Q: He pandered to his target audience.

A: He’s the first cable-television president, and the thing liberals don’t like about Obama is that he’s a network guy. He’s kind of Les Moonves. He’s trying to get everybody. And I think he’s figured out, and maybe a little late, that there’s some people he’s never going to get.

And this:

Q: What would you do in Ferguson that a standard reporter wouldn’t?

A: I’d do a special on race, but I’d have no black people.

Q: Well, that would be much more revealing.

A: Yes, that would be an event. Here’s the thing. When we talk about race relations in America or racial progress, it’s all nonsense. There are no race relations. White people were crazy. Now they’re not as crazy. To say that black people have made progress would be to say they deserve what happened to them before.
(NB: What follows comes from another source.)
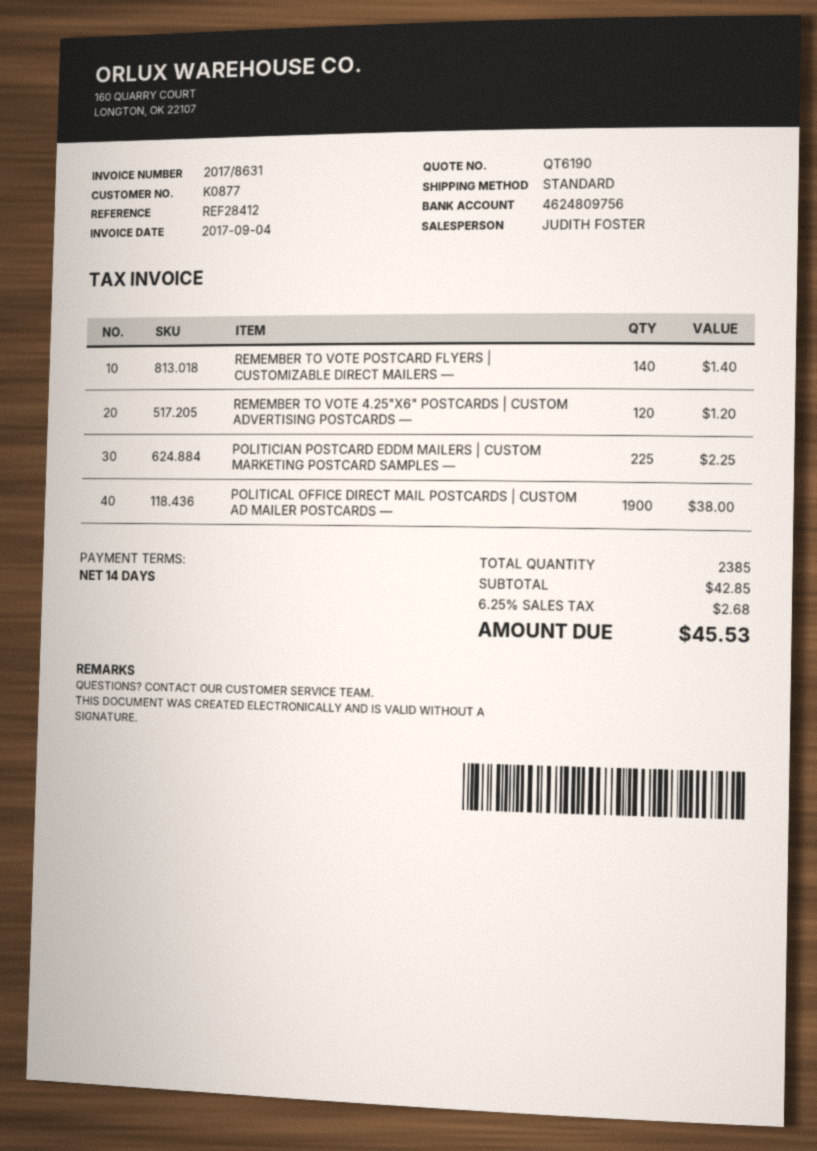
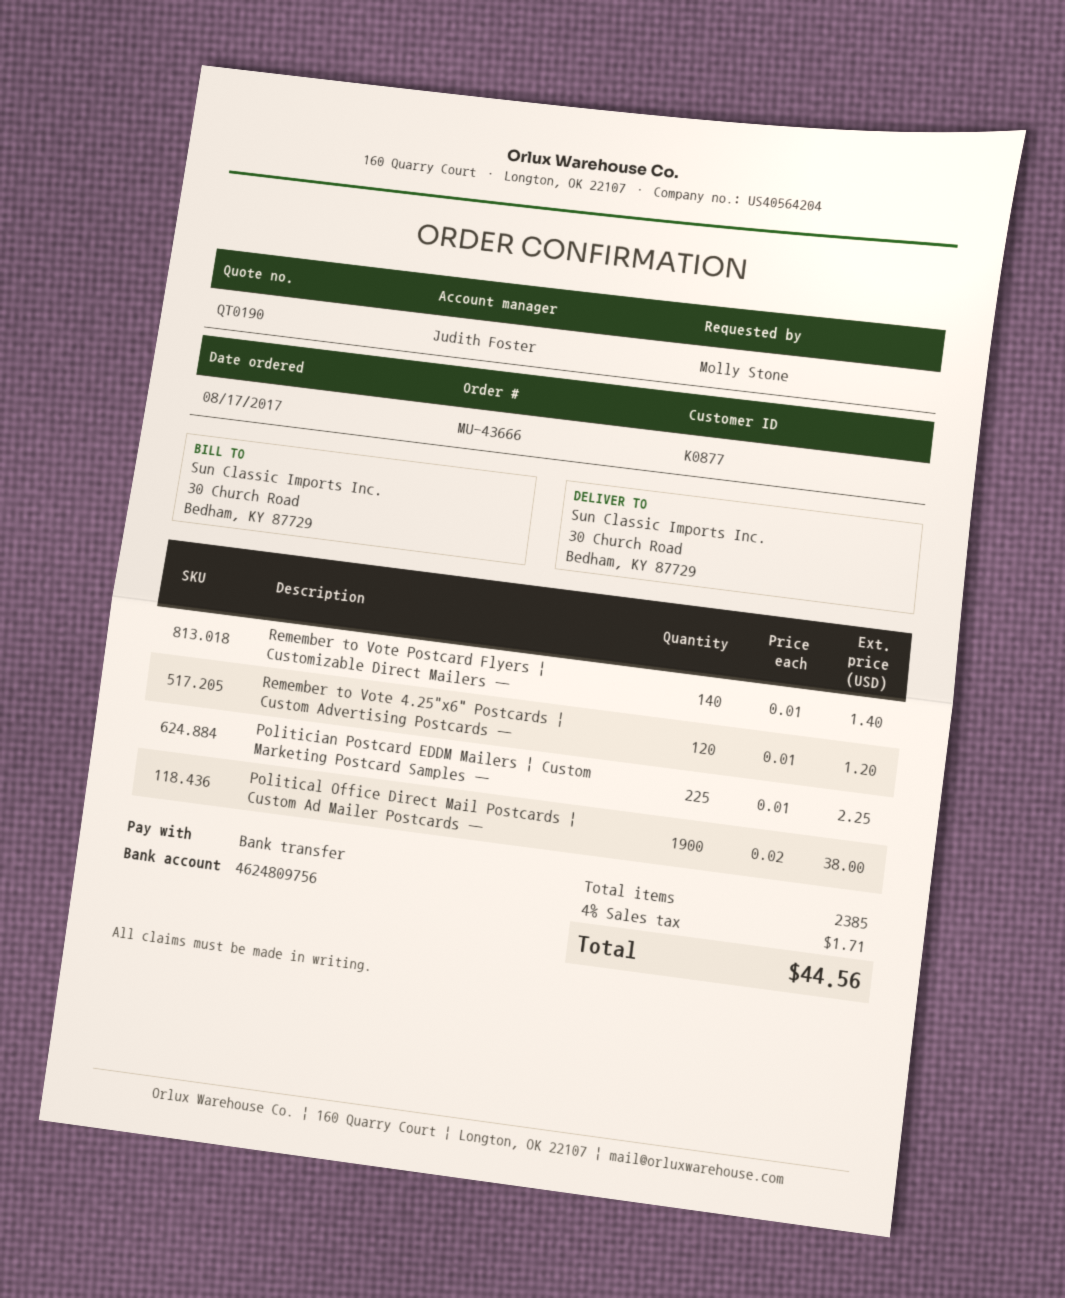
quote number: QT6190 -> QT0190
tax: 6.25% = 2.68 -> 4% = 1.71
total: 45.53 -> 44.56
Q: Right. It’s ridiculous.

A: So, to say Obama is progress is saying that he’s the first black person that is qualified to be president. That’s not black progress. That’s white progress. There’s been black people qualified to be president for hundreds of years. If you saw Tina Turner and Ike having a lovely breakfast over there, would you say their relationship’s improved? Some people would. But a smart person would go, “Oh, he stopped punching her in the face.” It’s not up to her. Ike and Tina Turner’s relationship has nothing to do with Tina Turner. Nothing. It just doesn’t. The question is, you know, my kids are smart, educated, beautiful, polite children. There have been smart, educated, beautiful, polite black children for hundreds of years. The advantage that my children have is that my children are encountering the nicest white people that America has ever produced. Let’s hope America keeps producing nicer white people.

Q: It’s about white people adjusting to a new reality?

A: Owning their actions. Not even their actions. The actions of your dad. Yeah, it’s unfair that you can get judged by something you didn’t do, but it’s also unfair that you can inherit money that you didn’t work for.